▶ PROMPT
Search the records below for the string "weight" and report only the number of lines that contain it.
GIVEN RECORDS section start
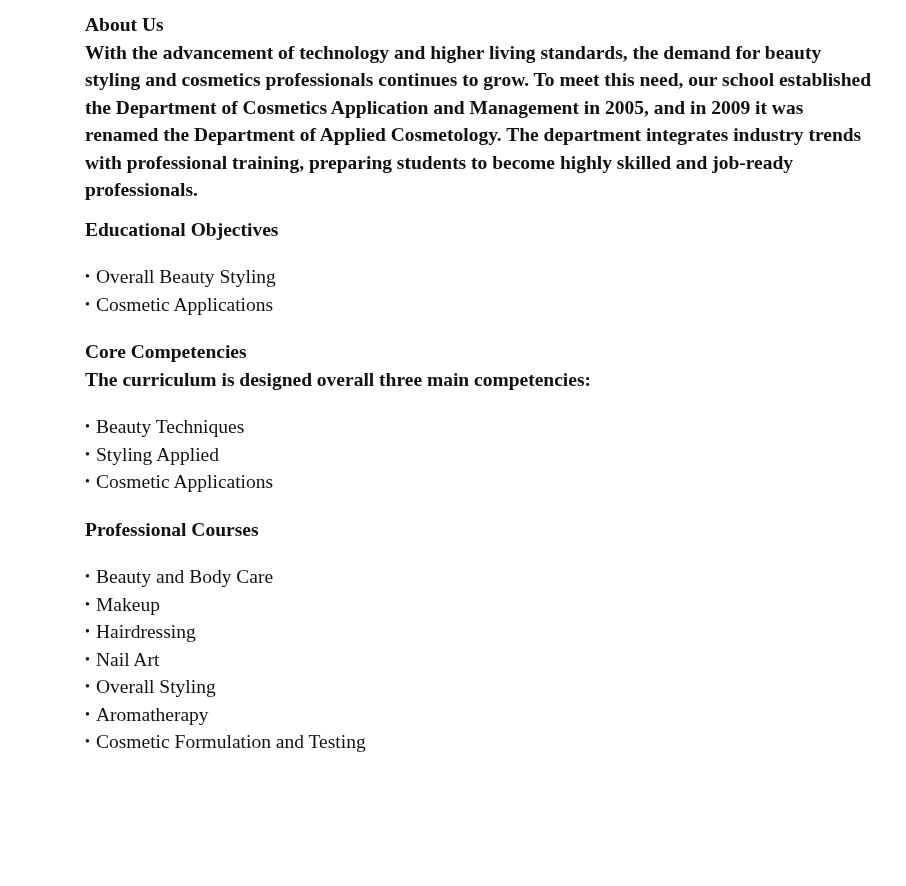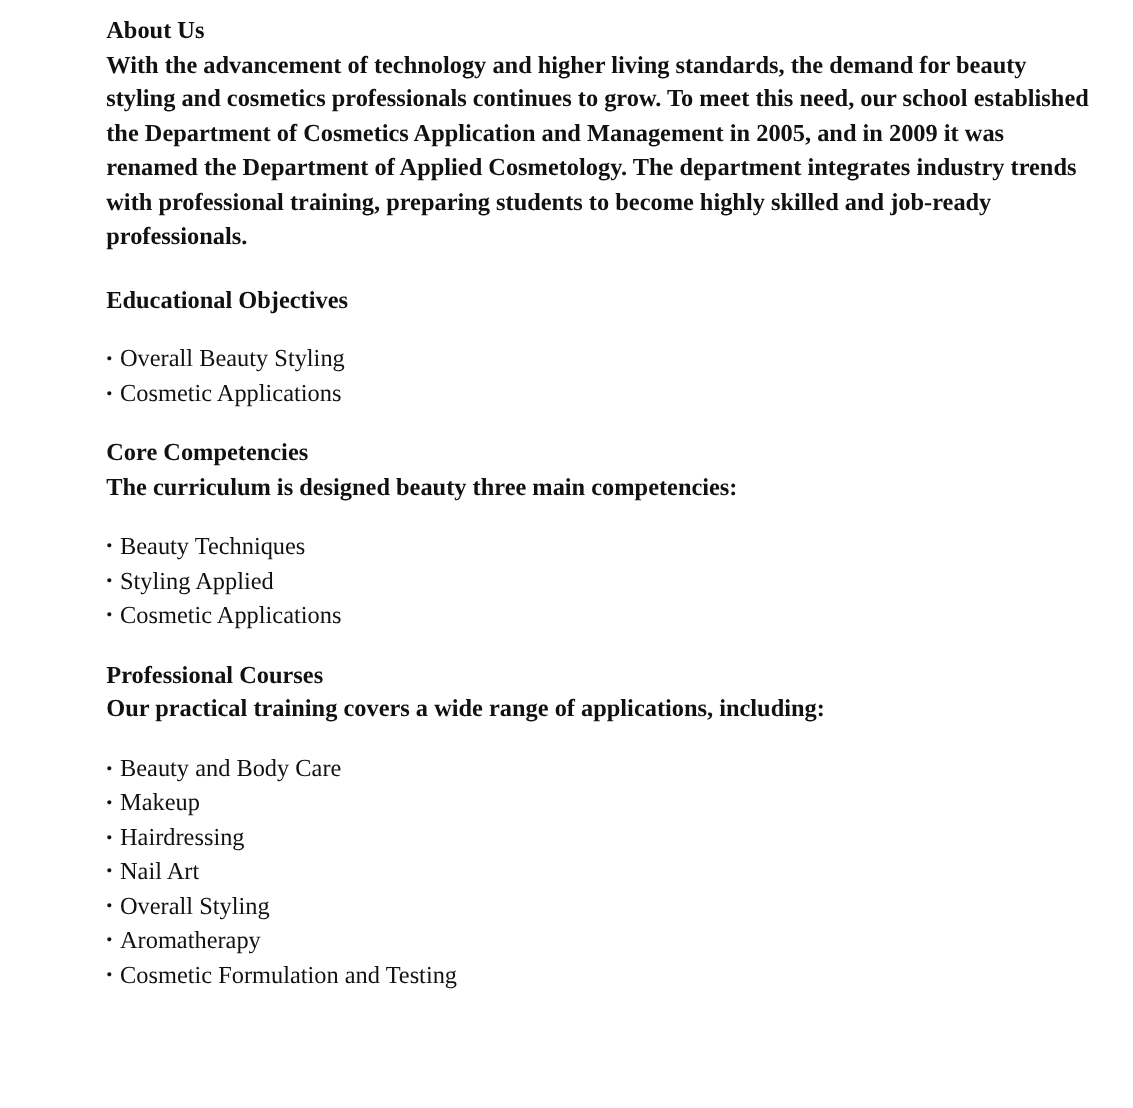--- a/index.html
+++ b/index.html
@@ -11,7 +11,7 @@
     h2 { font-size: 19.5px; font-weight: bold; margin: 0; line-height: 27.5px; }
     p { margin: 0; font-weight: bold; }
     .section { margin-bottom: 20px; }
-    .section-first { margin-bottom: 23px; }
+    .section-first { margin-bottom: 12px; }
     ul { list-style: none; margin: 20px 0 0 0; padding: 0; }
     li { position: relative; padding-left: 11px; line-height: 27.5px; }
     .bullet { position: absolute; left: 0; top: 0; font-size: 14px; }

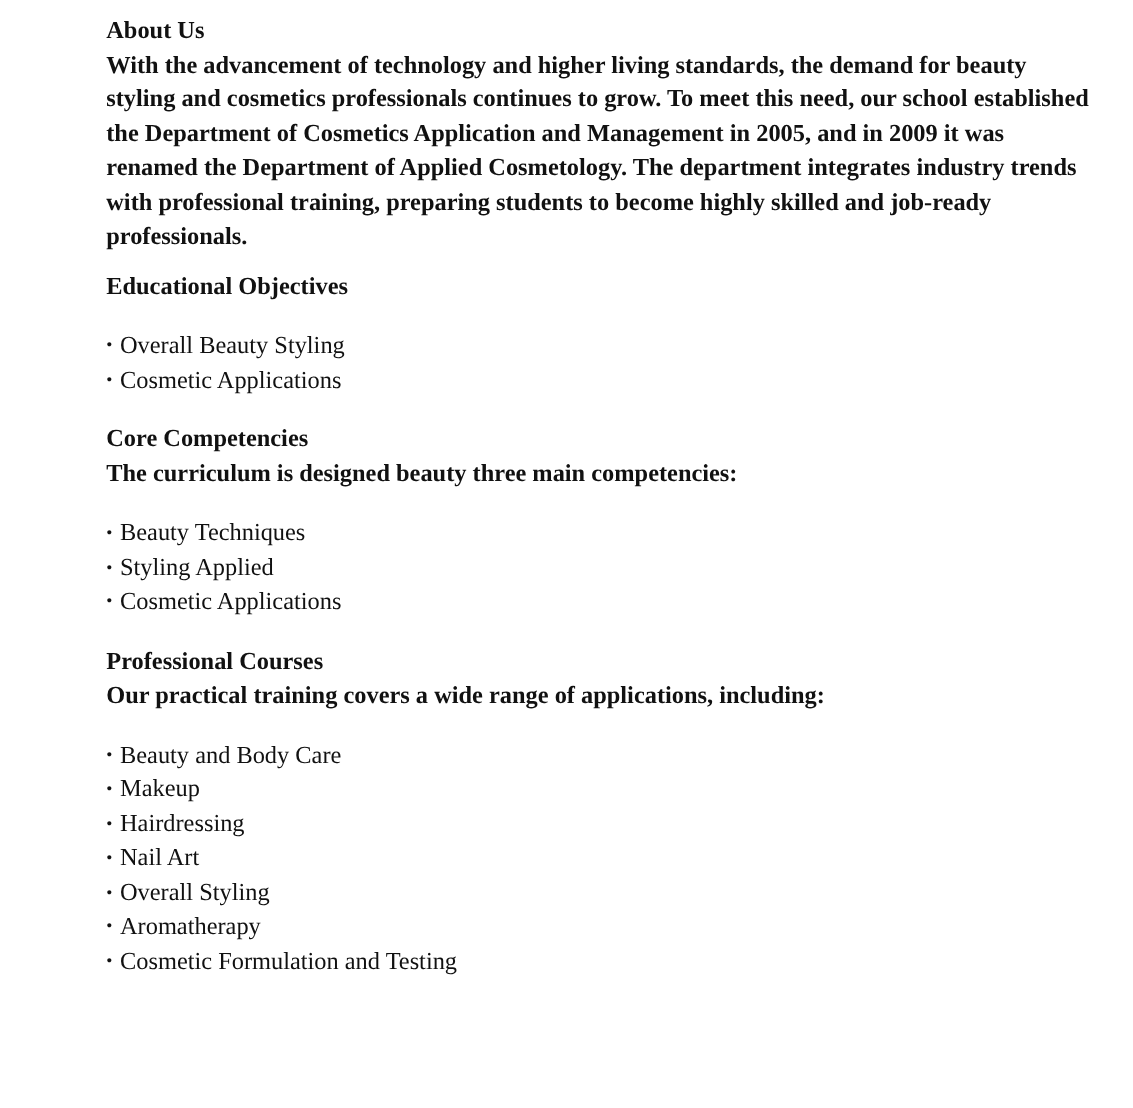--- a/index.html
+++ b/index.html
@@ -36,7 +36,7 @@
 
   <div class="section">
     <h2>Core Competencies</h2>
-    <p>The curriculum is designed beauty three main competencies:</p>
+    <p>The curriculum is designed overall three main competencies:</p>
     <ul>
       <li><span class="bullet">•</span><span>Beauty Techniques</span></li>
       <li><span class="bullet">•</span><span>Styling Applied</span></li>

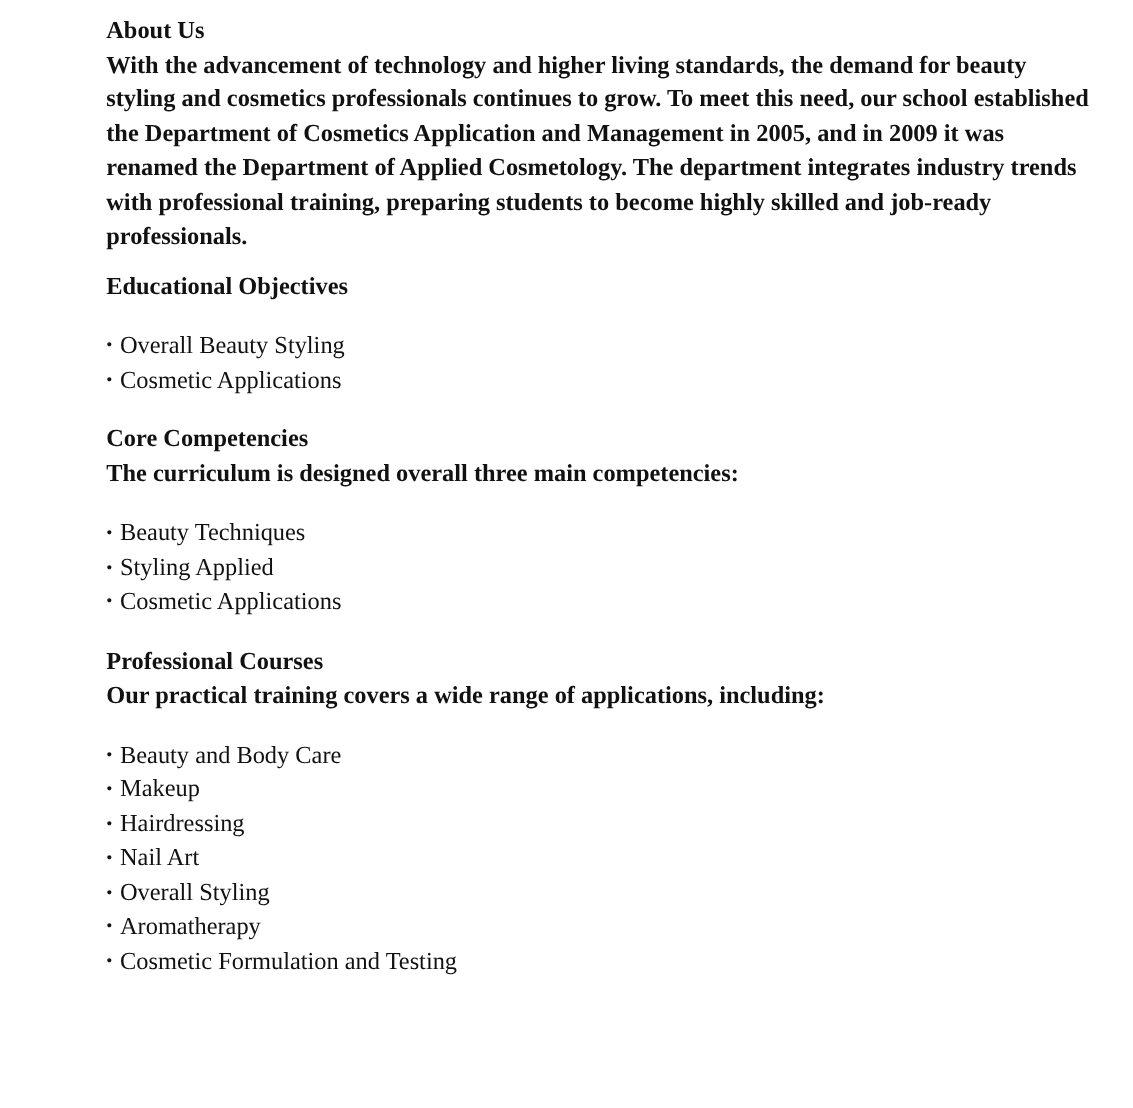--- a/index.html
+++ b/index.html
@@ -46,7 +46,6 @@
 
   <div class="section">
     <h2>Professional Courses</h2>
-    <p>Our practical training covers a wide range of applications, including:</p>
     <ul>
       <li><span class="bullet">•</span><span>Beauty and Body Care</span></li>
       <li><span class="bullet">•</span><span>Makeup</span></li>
GIVEN RECORDS section end
GIVEN RECORDS section start
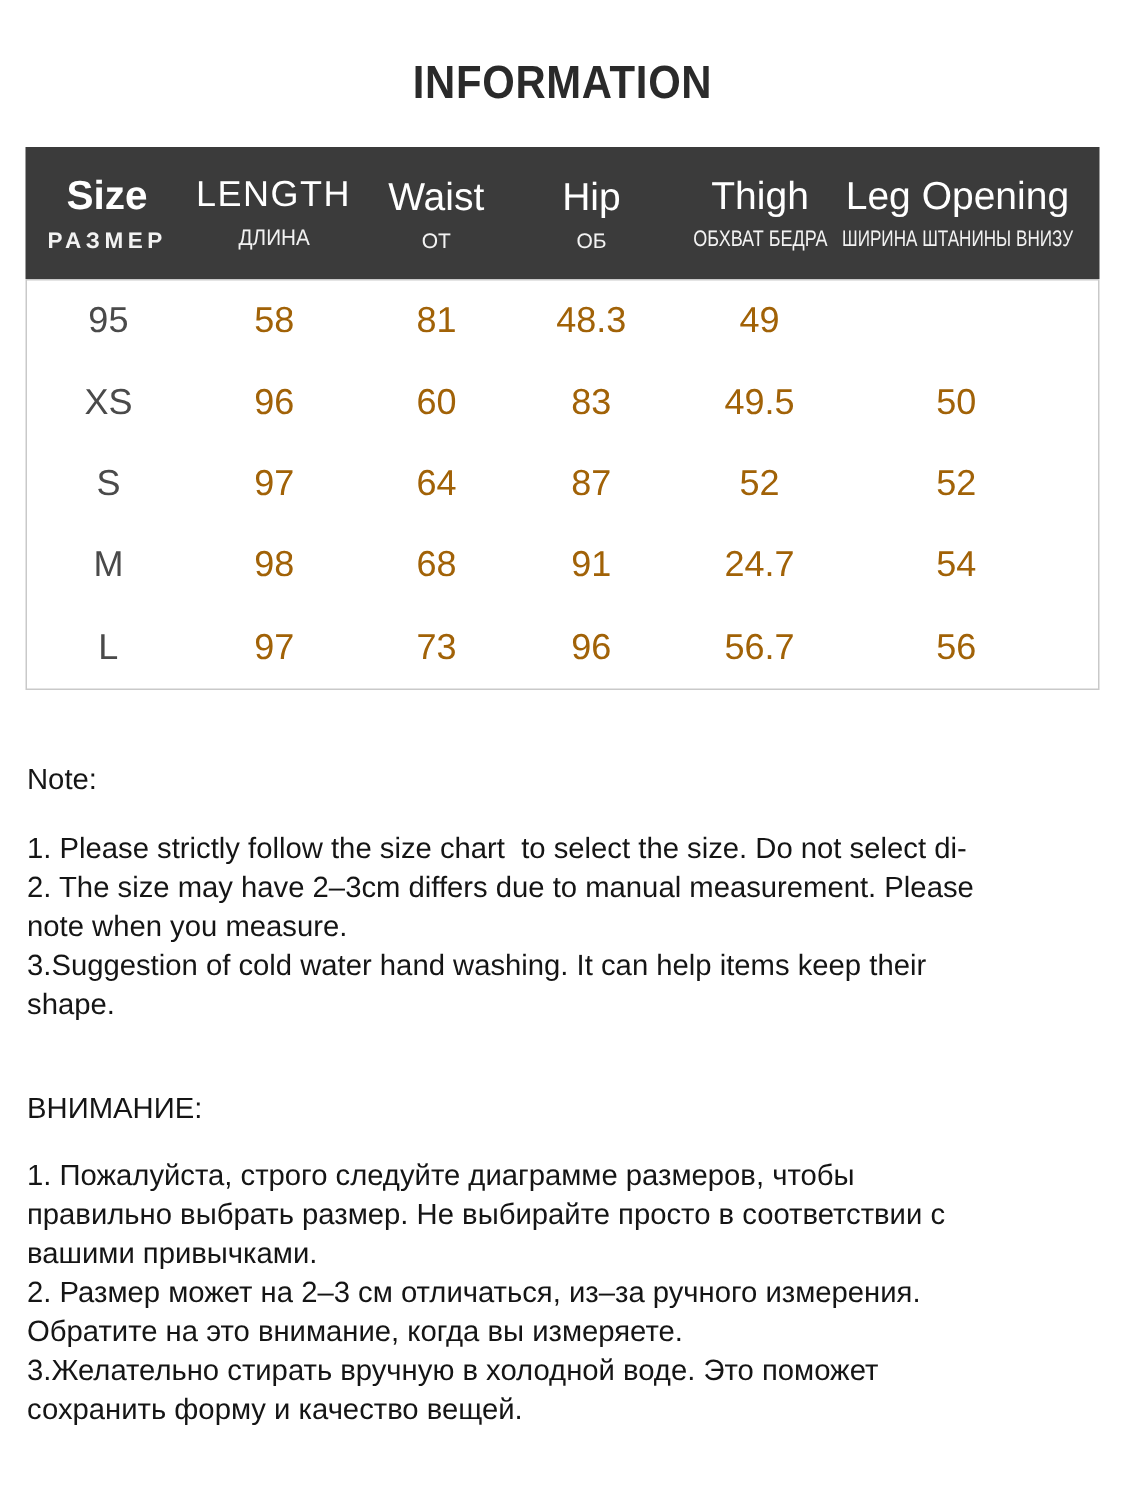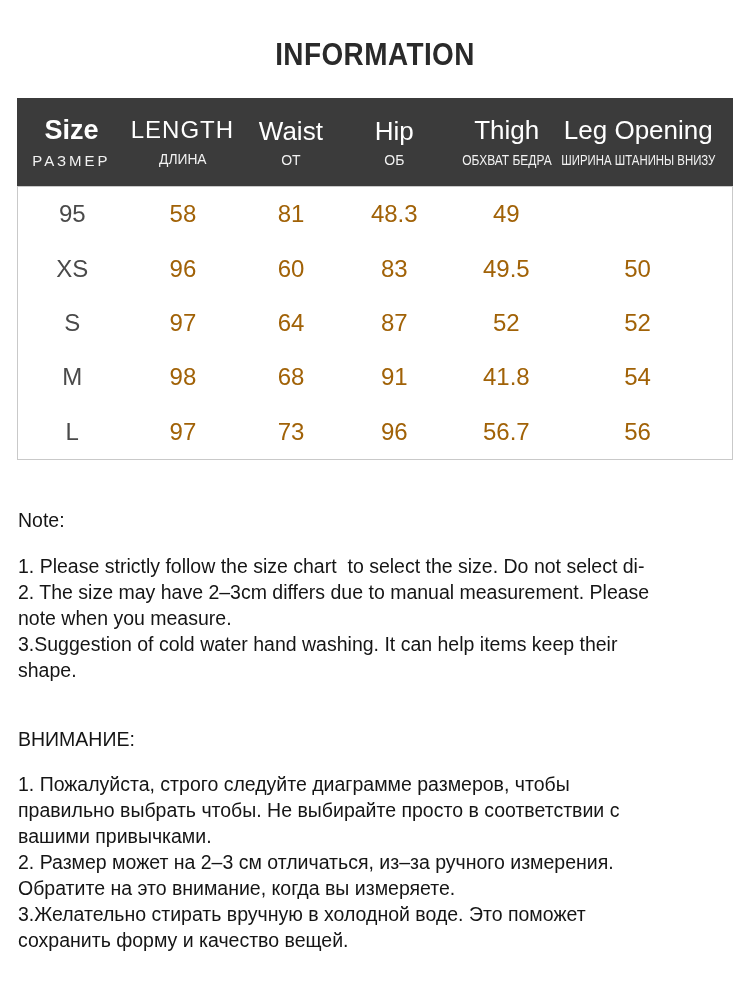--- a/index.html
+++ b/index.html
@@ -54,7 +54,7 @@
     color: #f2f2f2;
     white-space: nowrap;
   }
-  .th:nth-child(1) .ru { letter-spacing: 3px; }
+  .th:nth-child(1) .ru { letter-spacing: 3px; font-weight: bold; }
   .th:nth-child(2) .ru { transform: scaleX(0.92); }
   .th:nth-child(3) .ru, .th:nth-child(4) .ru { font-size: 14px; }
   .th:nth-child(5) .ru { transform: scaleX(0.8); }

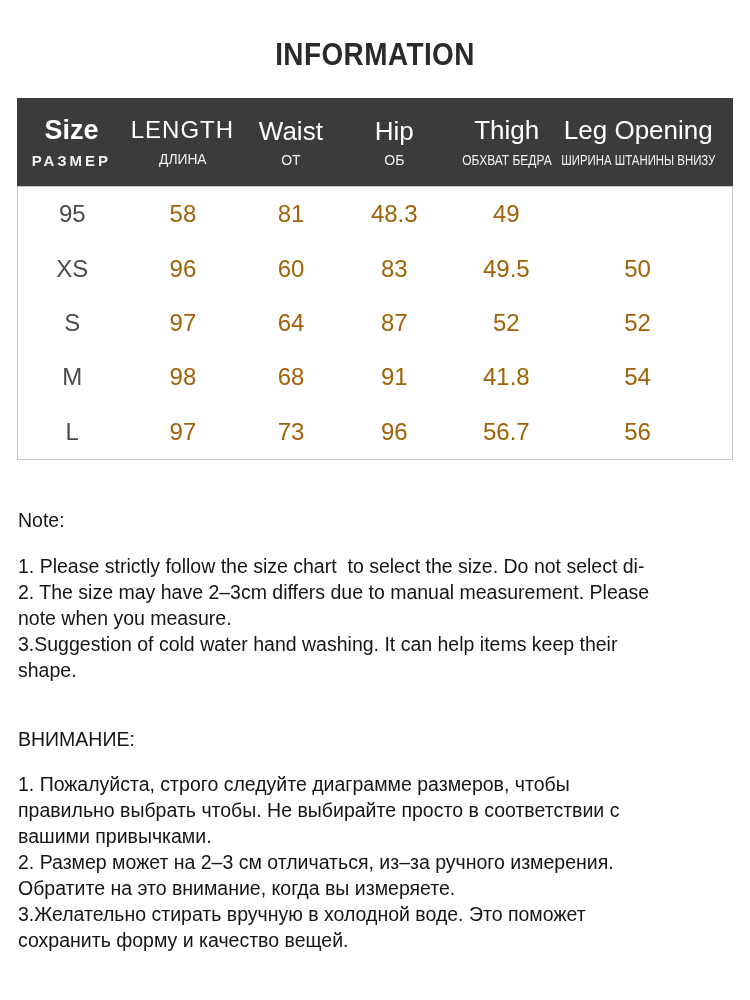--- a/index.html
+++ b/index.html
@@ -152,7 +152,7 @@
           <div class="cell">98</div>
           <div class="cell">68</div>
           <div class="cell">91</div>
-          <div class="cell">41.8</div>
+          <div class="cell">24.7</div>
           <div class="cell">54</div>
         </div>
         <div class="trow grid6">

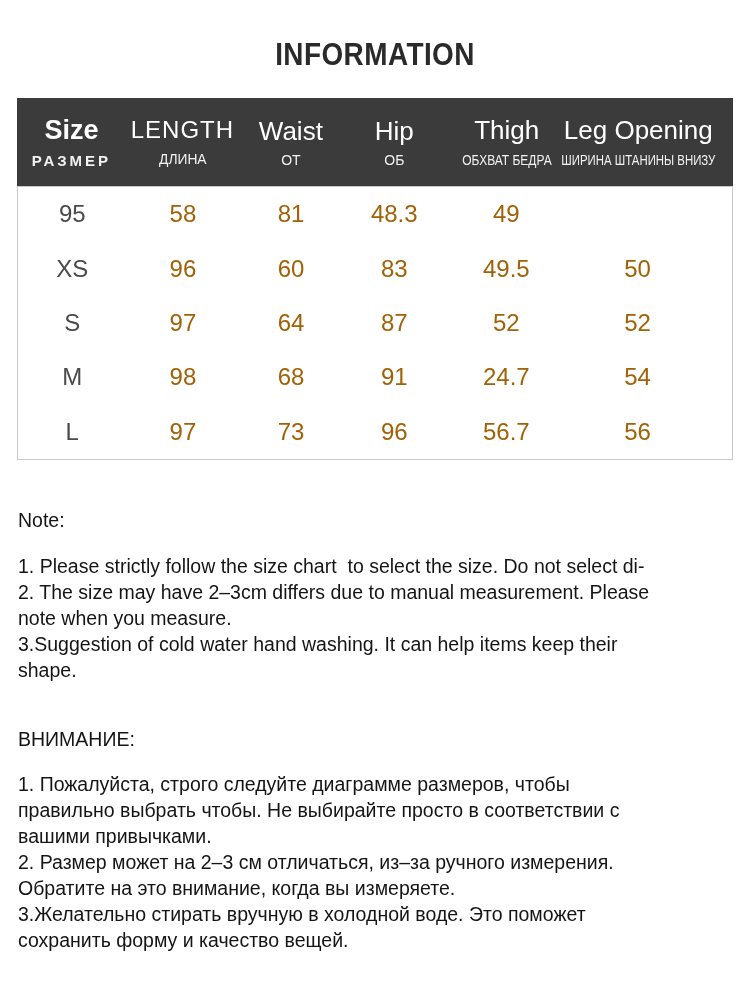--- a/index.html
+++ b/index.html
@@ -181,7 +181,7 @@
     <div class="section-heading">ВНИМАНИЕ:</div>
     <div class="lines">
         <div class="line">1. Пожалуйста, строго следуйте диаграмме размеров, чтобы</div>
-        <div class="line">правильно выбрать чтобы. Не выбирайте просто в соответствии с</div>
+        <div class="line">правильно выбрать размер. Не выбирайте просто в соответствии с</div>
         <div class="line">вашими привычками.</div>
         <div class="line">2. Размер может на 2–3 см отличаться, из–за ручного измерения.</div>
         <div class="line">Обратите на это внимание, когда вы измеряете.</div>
GIVEN RECORDS section end
▶ RESPONSE
3